Exercise aim
Check each line of the material below, and copy it if it holds the string "position".
----
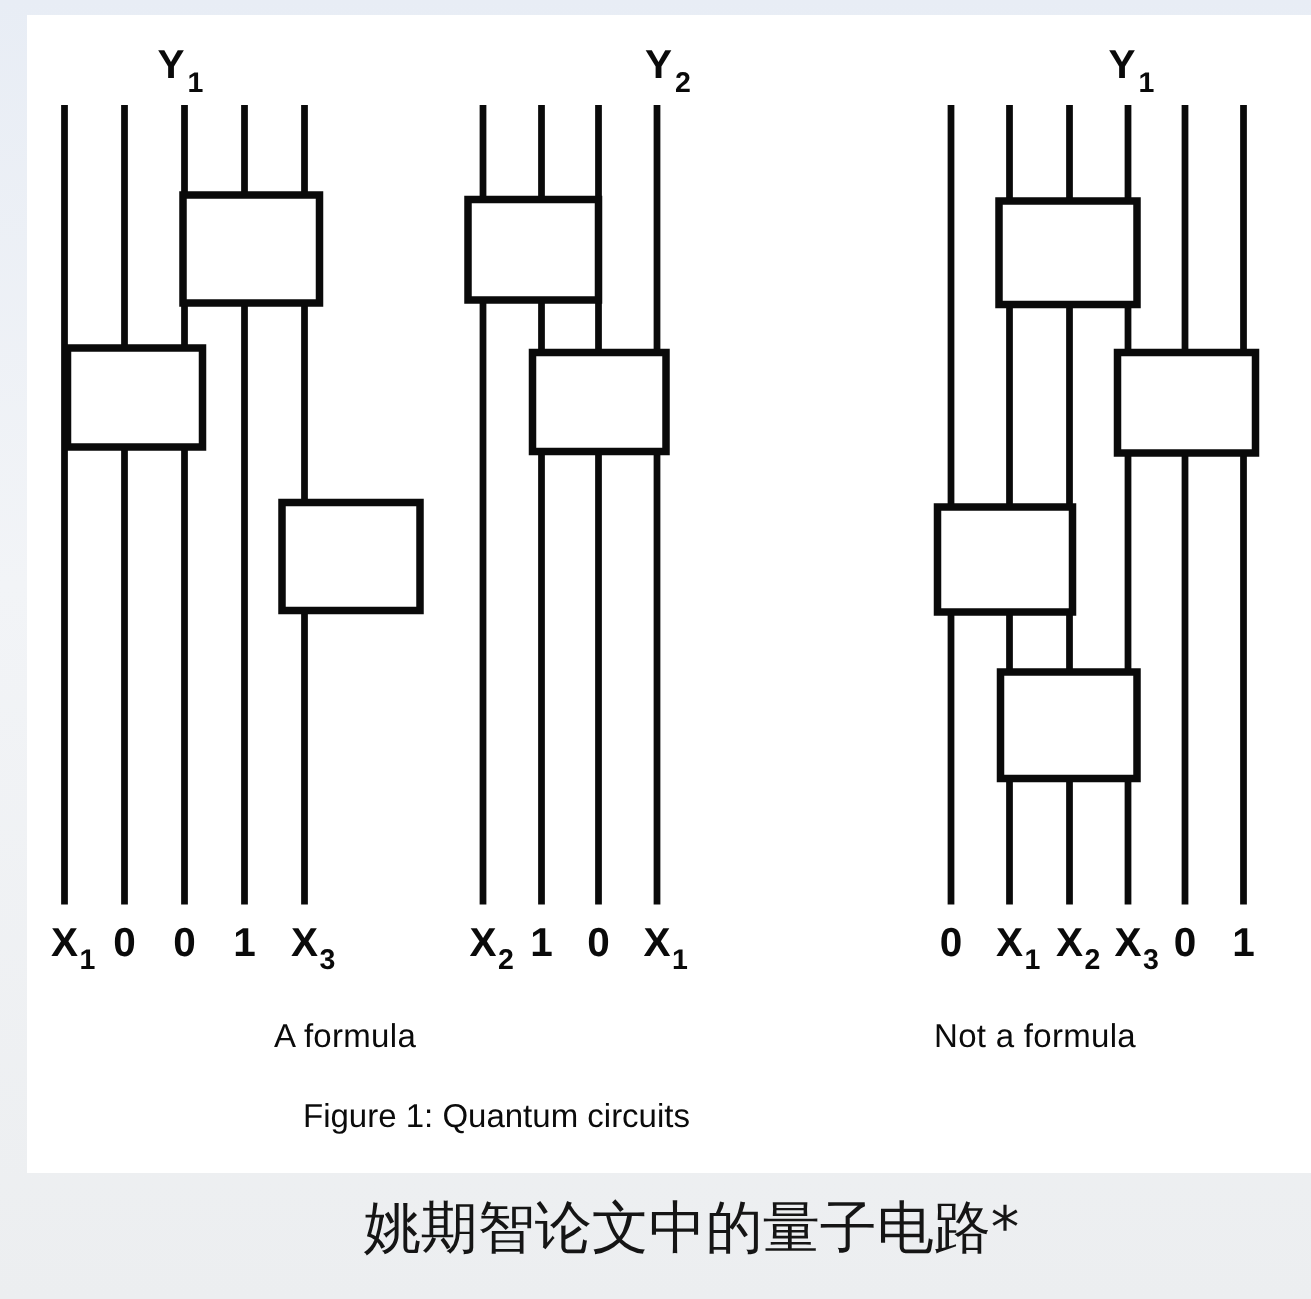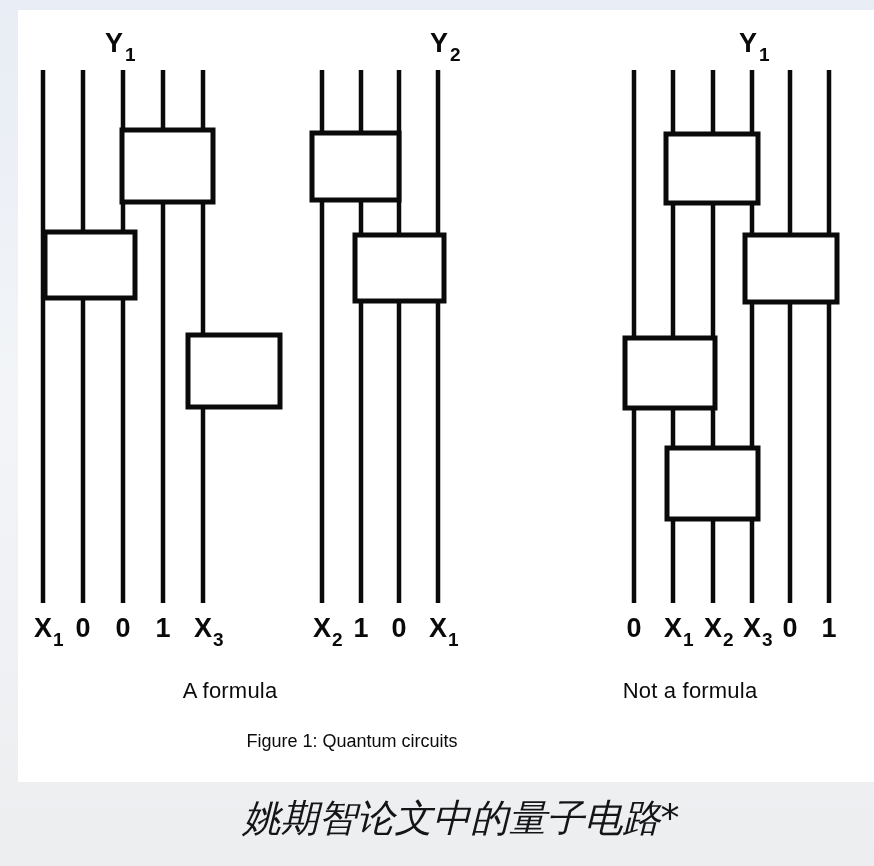--- a/index.html
+++ b/index.html
@@ -25,8 +25,8 @@
   .caption-a{left:102px;top:668px;}
   .caption-not{left:562px;top:668px;}
   .figure-caption{
-    position:absolute;left:184px;top:721px;width:300px;text-align:center;
-    font-size:18px;color:#0b0b0b;
+    position:absolute;left:184px;top:721px;width:300px;
+    font-size:22px;color:#0b0b0b;
   }
   .subtitle{
     position:absolute;left:0;top:782px;width:874px;height:84px;

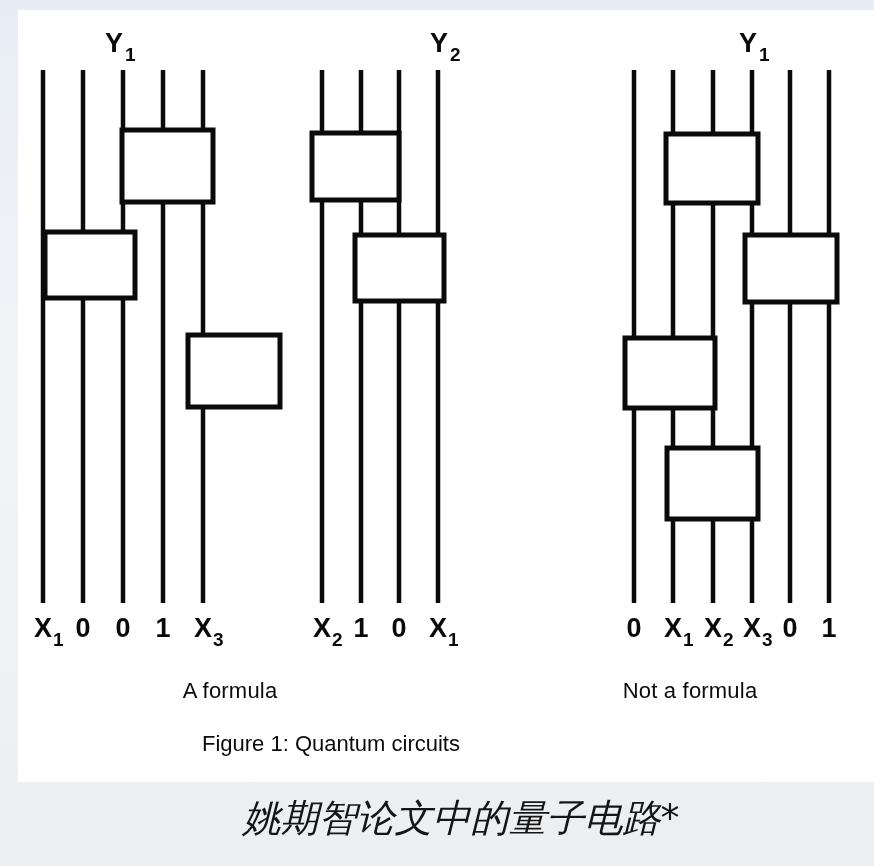--- a/index.html
+++ b/index.html
@@ -34,7 +34,6 @@
     padding-left:48px;padding-bottom:12px;box-sizing:border-box;
     font-size:38px;color:#151515;
     font-family:"DejaVu Sans","Liberation Sans",sans-serif;
-    font-style:italic;
   }
 </style>
 </head>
----
Task solution
-    position:absolute;left:184px;top:721px;width:300px;text-align:center;
+    position:absolute;left:184px;top:721px;width:300px;
     position:absolute;left:0;top:782px;width:874px;height:84px;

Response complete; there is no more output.